With no words added or dropped, transcribe the listing that follows.

● **Input data**:
- - -
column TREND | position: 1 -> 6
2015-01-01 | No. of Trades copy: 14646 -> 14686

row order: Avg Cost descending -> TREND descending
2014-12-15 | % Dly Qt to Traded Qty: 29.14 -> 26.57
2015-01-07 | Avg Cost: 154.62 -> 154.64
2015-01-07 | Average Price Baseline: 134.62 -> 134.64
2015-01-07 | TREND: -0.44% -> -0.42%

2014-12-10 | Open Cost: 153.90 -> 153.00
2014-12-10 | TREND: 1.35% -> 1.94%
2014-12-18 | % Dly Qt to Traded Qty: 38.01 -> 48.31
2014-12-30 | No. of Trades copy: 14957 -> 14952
- - -
● **Solution to this task**:
column TREND | position: 1 -> 6
2015-01-01 | No. of Trades copy: 14646 -> 14686

row order: Avg Cost descending -> TREND descending
2014-12-15 | % Dly Qt to Traded Qty: 29.14 -> 26.57
2015-01-07 | Avg Cost: 154.62 -> 154.64
2015-01-07 | Average Price Baseline: 134.62 -> 134.64
2015-01-07 | TREND: -0.44% -> -0.42%

2014-12-10 | Open Cost: 153.90 -> 153.00
2014-12-10 | TREND: 1.35% -> 1.94%
2014-12-18 | % Dly Qt to Traded Qty: 38.01 -> 48.31
2014-12-30 | No. of Trades copy: 14957 -> 14952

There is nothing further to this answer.